Skip to main content

MySQL Correlated Subqueries

Introduction

In MySQL, a correlated subquery is a special type of subquery that references columns from the outer query. Unlike regular subqueries that execute once and return results to the outer query, correlated subqueries run once for each row processed by the outer query.

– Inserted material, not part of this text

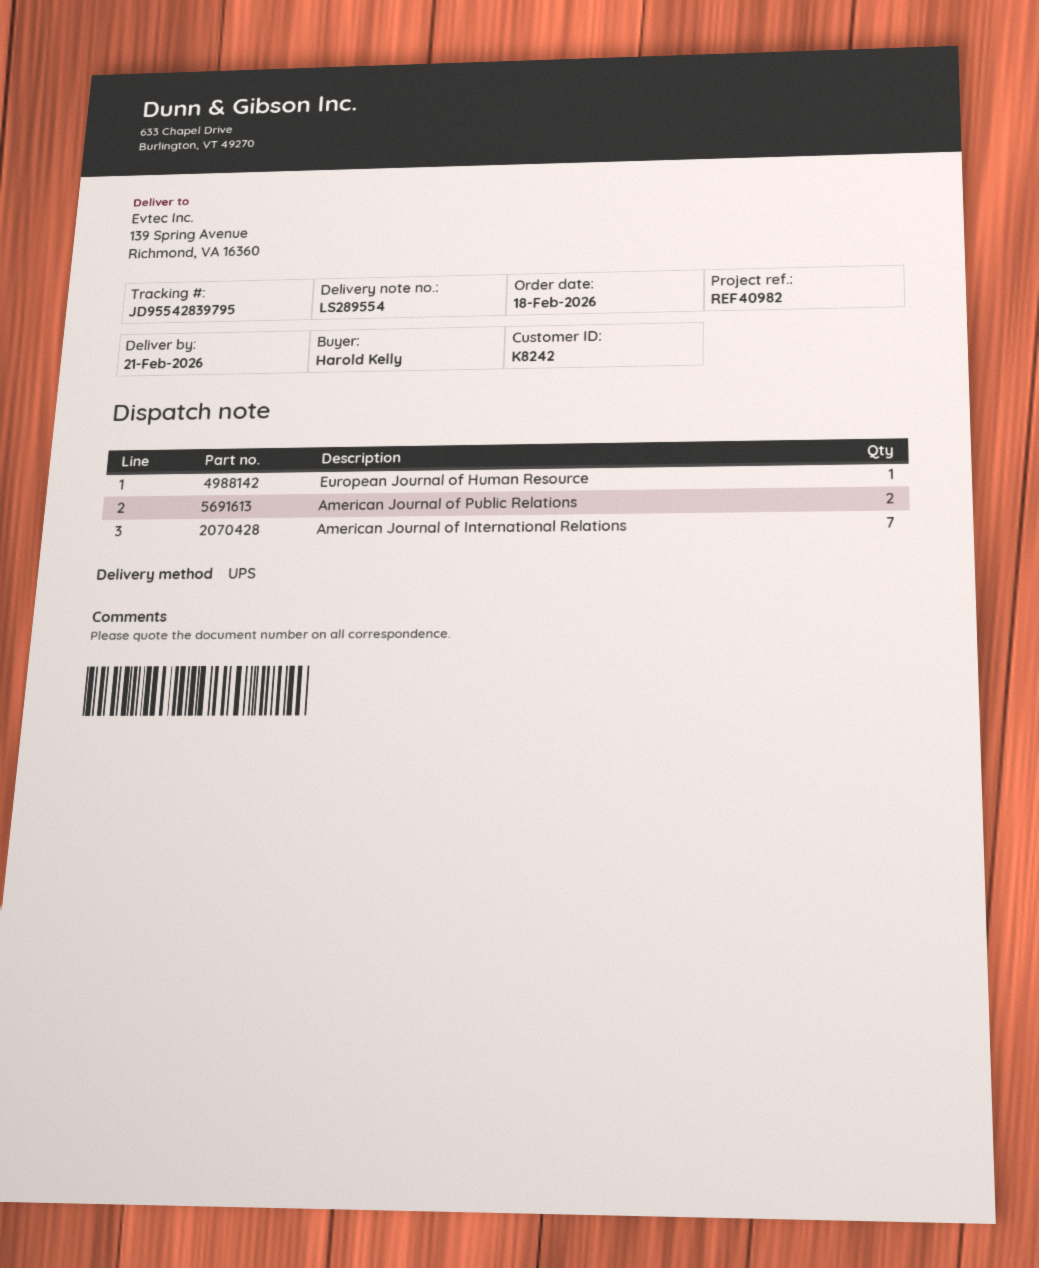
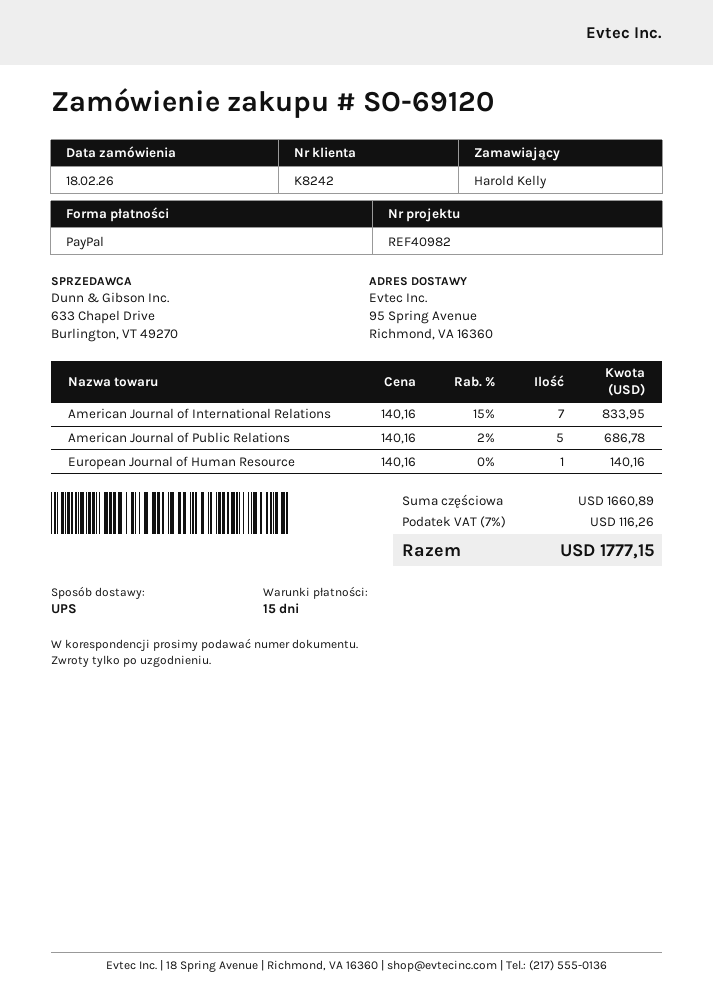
ship to: 139 Spring Avenue, Richmond, VA 16360 -> 95 Spring Avenue, Richmond, VA 16360
American Journal of Public Relations: 2 -> 5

This creates a powerful mechanism for complex data manipulation and filtering.

Think of a correlated subquery as a dependent query - one that cannot stand on its own because it needs information from the outer query to execute properly.

Basic Concept of Correlated Subqueries

A correlated subquery follows this basic pattern:

sql
SELECT column1, column2, ...
FROM table1 t1
WHERE column1 operator (
SELECT expression
FROM table2 t2
WHERE t2.some_column = t1.other_column
);

The key distinction is that the subquery references the outer query's table (typically through table aliases like t1 and t2). This "correlation" between the queries gives this technique its name.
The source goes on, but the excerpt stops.